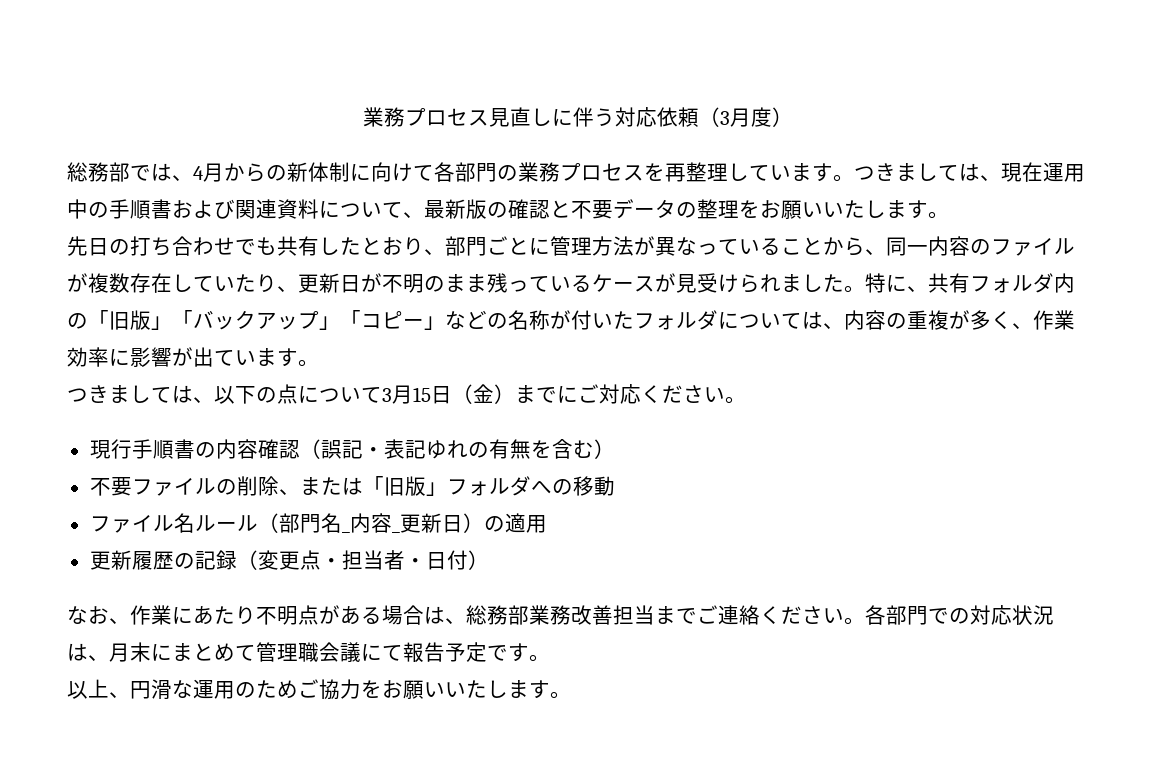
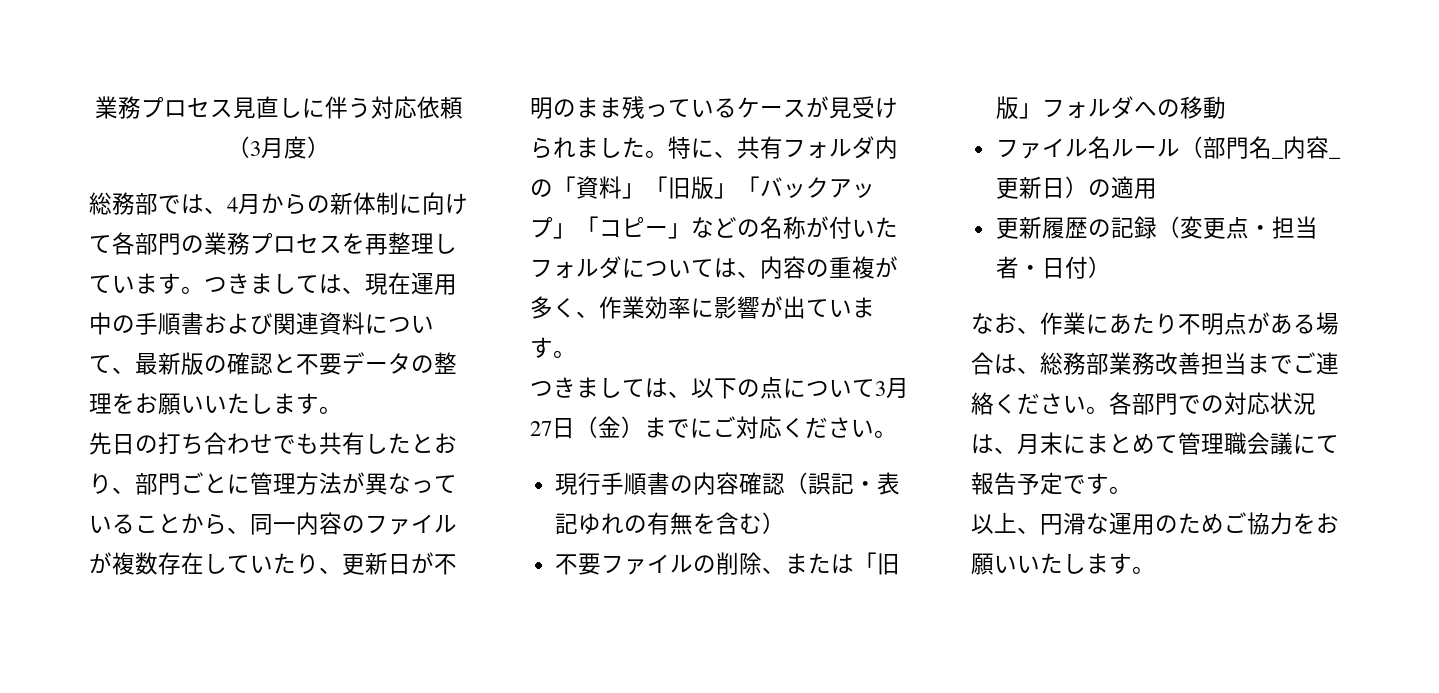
- 特に、共有フォルダ内の「旧版」「バックアップ」「コピー」などの名称が付いたフォルダについては、内容の重複が多く、作業効率に影響が出ています。
+ 特に、共有フォルダ内の「資料」「旧版」「バックアップ」「コピー」などの名称が付いたフォルダについては、内容の重複が多く、作業効率に影響が出ています。
- つきましては、以下の点について3月15日（金）までにご対応ください。
+ つきましては、以下の点について3月27日（金）までにご対応ください。

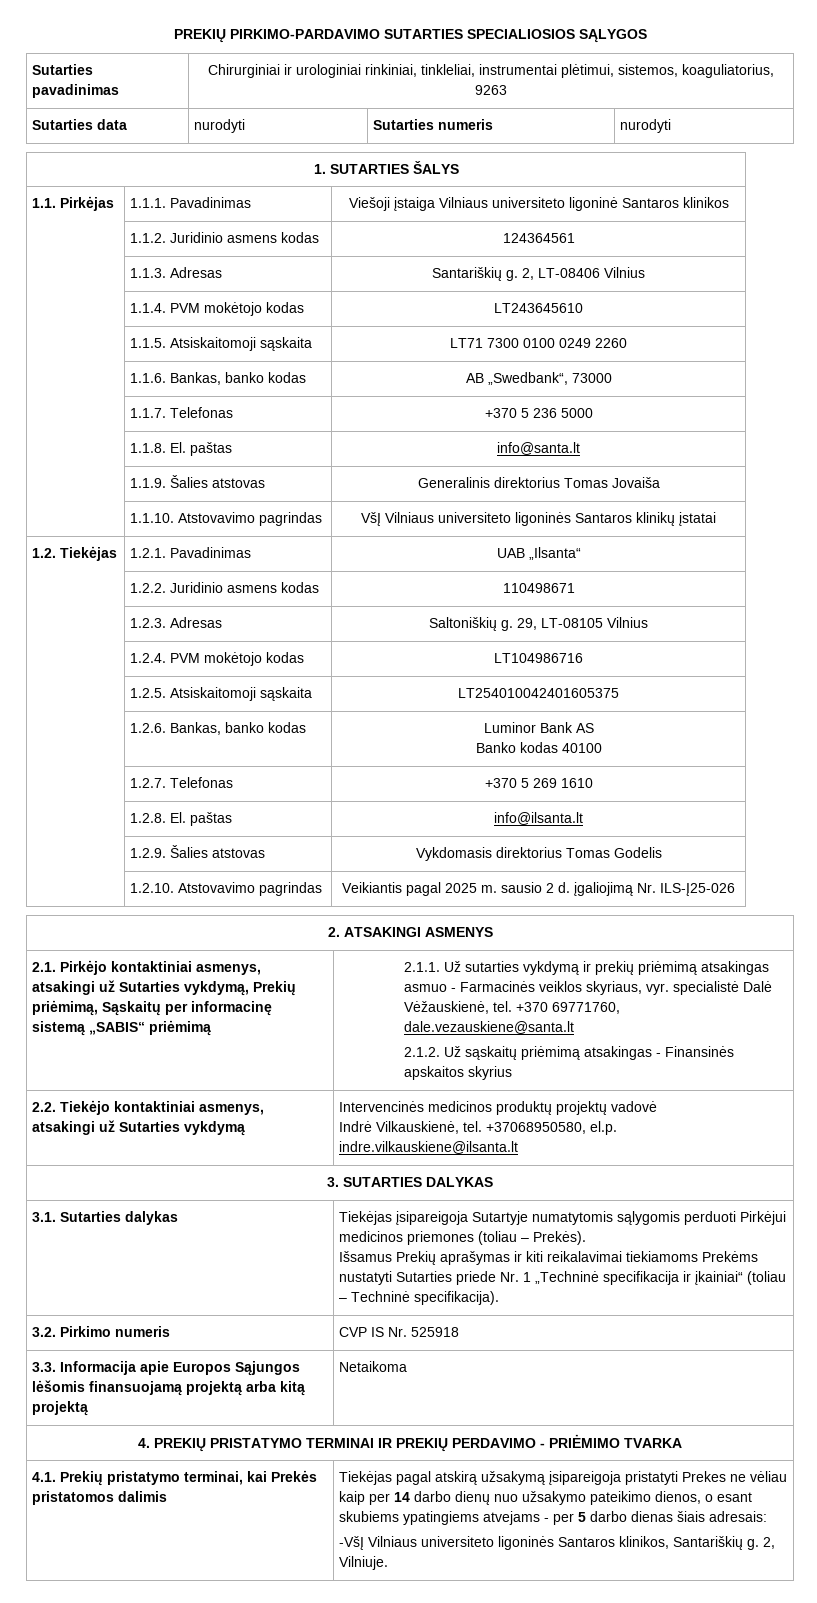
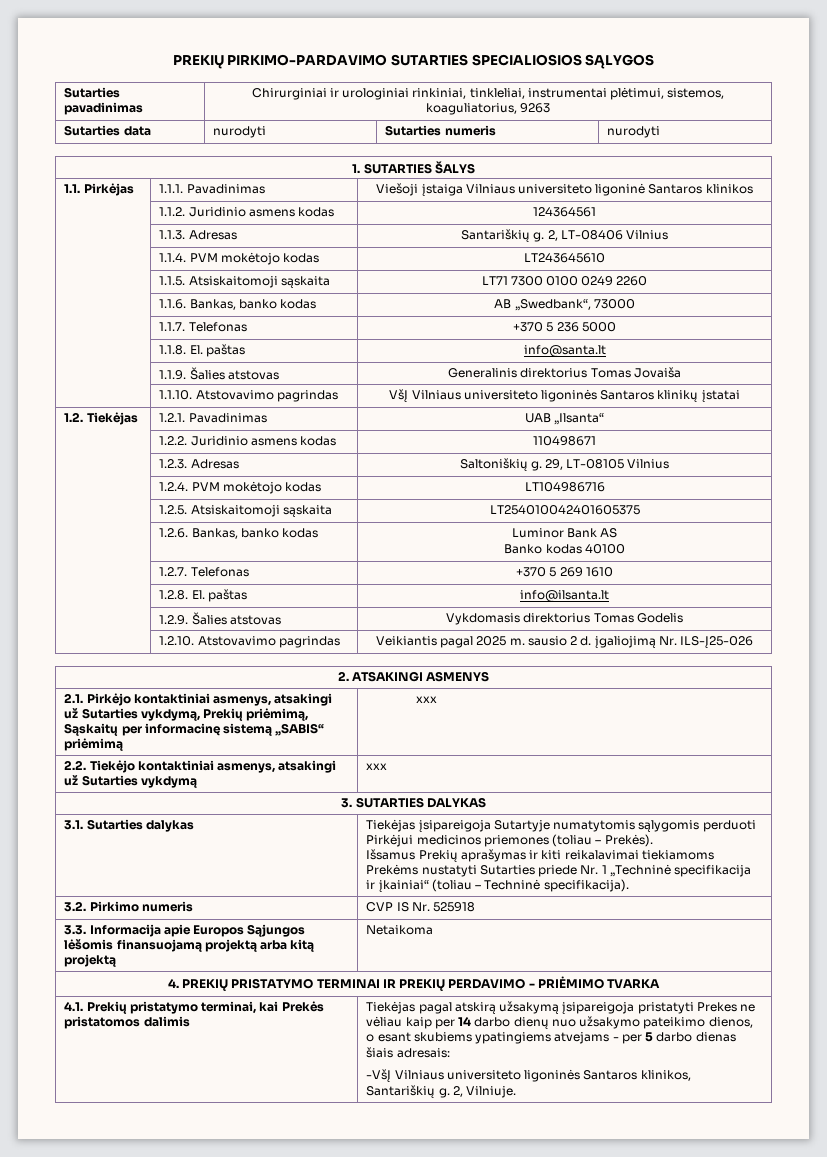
- 2.1. Pirkėjo kontaktiniai asmenys, atsakingi už Sutarties vykdymą, Prekių priėmimą, Sąskaitų per informacinę sistemą „SABIS“ priėmimą | 2.1.1. Už sutarties vykdymą ir prekių priėmimą atsakingas asmuo - Farmacinės veiklos skyriaus, vyr. specialistė Dalė Vėžauskienė, tel. +370 69771760, dale.vezauskiene@santa.lt
- 2.1.2. Už sąskaitų priėmimą atsakingas - Finansinės apskaitos skyrius
+ 2.1. Pirkėjo kontaktiniai asmenys, atsakingi už Sutarties vykdymą, Prekių priėmimą, Sąskaitų per informacinę sistemą „SABIS“ priėmimą | xxx
- 2.2. Tiekėjo kontaktiniai asmenys, atsakingi už Sutarties vykdymą | Intervencinės medicinos produktų projektų vadovė
- Indrė Vilkauskienė, tel. +37068950580, el.p. indre.vilkauskiene@ilsanta.lt
+ 2.2. Tiekėjo kontaktiniai asmenys, atsakingi už Sutarties vykdymą | xxx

════

The answer is the listing above restated word for word, pictures removed.

- 特に、共有フォルダ内の「旧版」「バックアップ」「コピー」などの名称が付いたフォルダについては、内容の重複が多く、作業効率に影響が出ています。
+ 特に、共有フォルダ内の「資料」「旧版」「バックアップ」「コピー」などの名称が付いたフォルダについては、内容の重複が多く、作業効率に影響が出ています。
- つきましては、以下の点について3月15日（金）までにご対応ください。
+ つきましては、以下の点について3月27日（金）までにご対応ください。

- 2.1. Pirkėjo kontaktiniai asmenys, atsakingi už Sutarties vykdymą, Prekių priėmimą, Sąskaitų per informacinę sistemą „SABIS“ priėmimą | 2.1.1. Už sutarties vykdymą ir prekių priėmimą atsakingas asmuo - Farmacinės veiklos skyriaus, vyr. specialistė Dalė Vėžauskienė, tel. +370 69771760, dale.vezauskiene@santa.lt
- 2.1.2. Už sąskaitų priėmimą atsakingas - Finansinės apskaitos skyrius
+ 2.1. Pirkėjo kontaktiniai asmenys, atsakingi už Sutarties vykdymą, Prekių priėmimą, Sąskaitų per informacinę sistemą „SABIS“ priėmimą | xxx
- 2.2. Tiekėjo kontaktiniai asmenys, atsakingi už Sutarties vykdymą | Intervencinės medicinos produktų projektų vadovė
- Indrė Vilkauskienė, tel. +37068950580, el.p. indre.vilkauskiene@ilsanta.lt
+ 2.2. Tiekėjo kontaktiniai asmenys, atsakingi už Sutarties vykdymą | xxx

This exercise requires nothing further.